Auf Hessens höchstem Berg, der Wasserkuppe (950 Meter) in Osthessen, gab es in dieser Saison erst 14 Lifttage, 40 waren es zum gleichen Zeitpunkt der Vorsaison. Es mangele stark an Tagestouristen; das bekomme auch die Gastronomie zu spüren durch ausbleibende Umsätze, sagte Roland Frormann vom Rhön-Info-Zentrum.

„Die Leute wollen Schnee sehen, aber die Geschäfte laufen leider nicht befriedigend“, befand Frormann. Am Freitag ein Hoffnungsschimmer - die Lifte konnten wieder angestellt werden. „Wir hoffen, dass wir bis Mitte nächster Woche den Betrieb halten können.“

Eine durchwachsene Bilanz müssen die Wintersport-Fans bislang auch in Willingen ziehen.
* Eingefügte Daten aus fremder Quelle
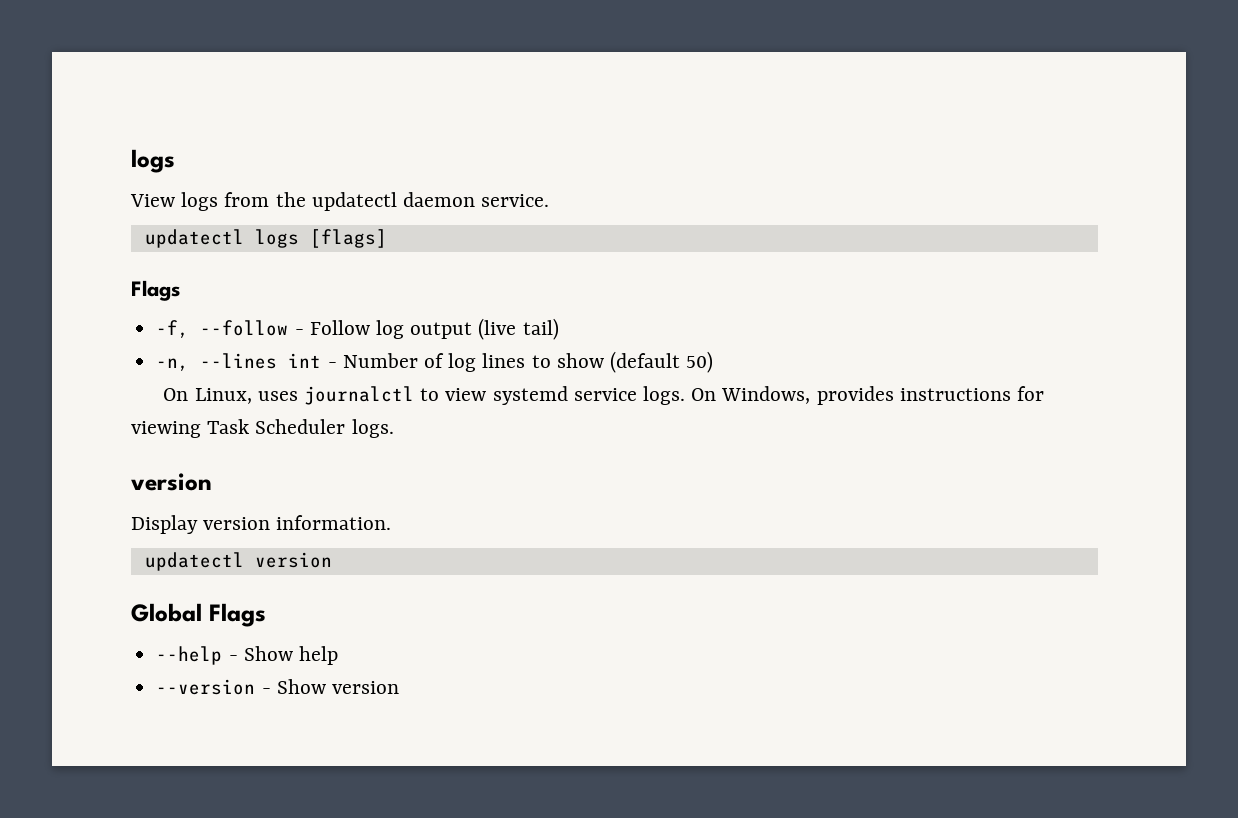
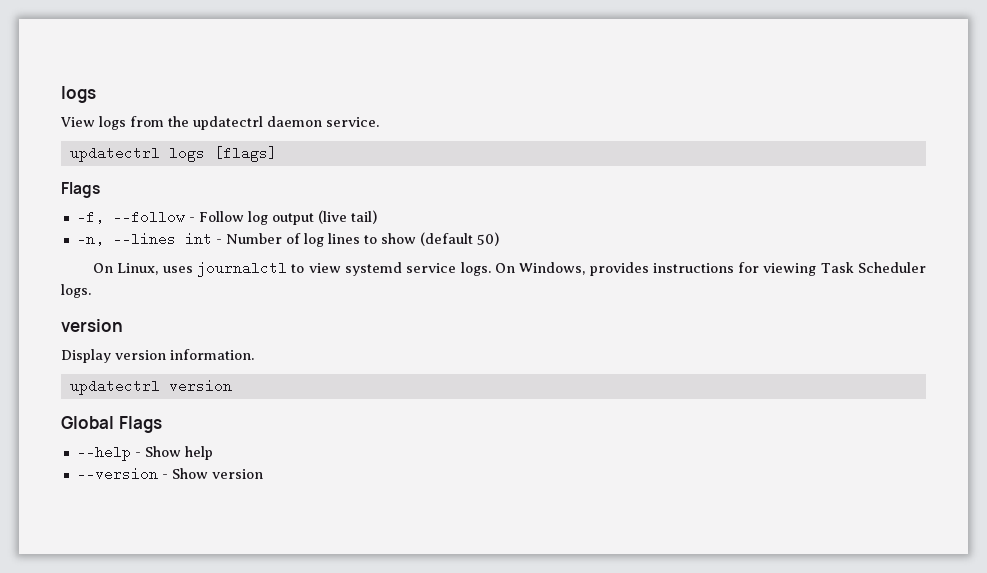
- View logs from the updatectl daemon service.
+ View logs from the updatectrl daemon service.
- updatectl logs [flags]
+ updatectrl logs [flags]
- updatectl version
+ updatectrl version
Auf die Saison verteilt hat es erst elf Skitage gegeben, deutlich weniger als in der Saison davor. Trotz der Schneeflaute sei Willingen in den Weihnachtsferien gut besucht gewesen. Am Freitag konnten wieder einige wenige Lifte und Förderbänder angestellt werden.

Die Willinger hoffen angesichts des schwachen Saisonstarts mit wenig Schnee auf Besserung. „Es kann noch ein guter Winter werden.“ Wichtig ist den Nordhessen, dass im Februar um Karneval herum Schnee liegt, damit die zahlreichen Gäste aus den Niederlanden während der „Krokusferien“ auf die Pisten können. „Wenn wir noch auf 60 Lifttage kommen würden, wäre es gut“, so der Sprecher der Skilift-Gemeinschaft Willingen, Jörg Wilke.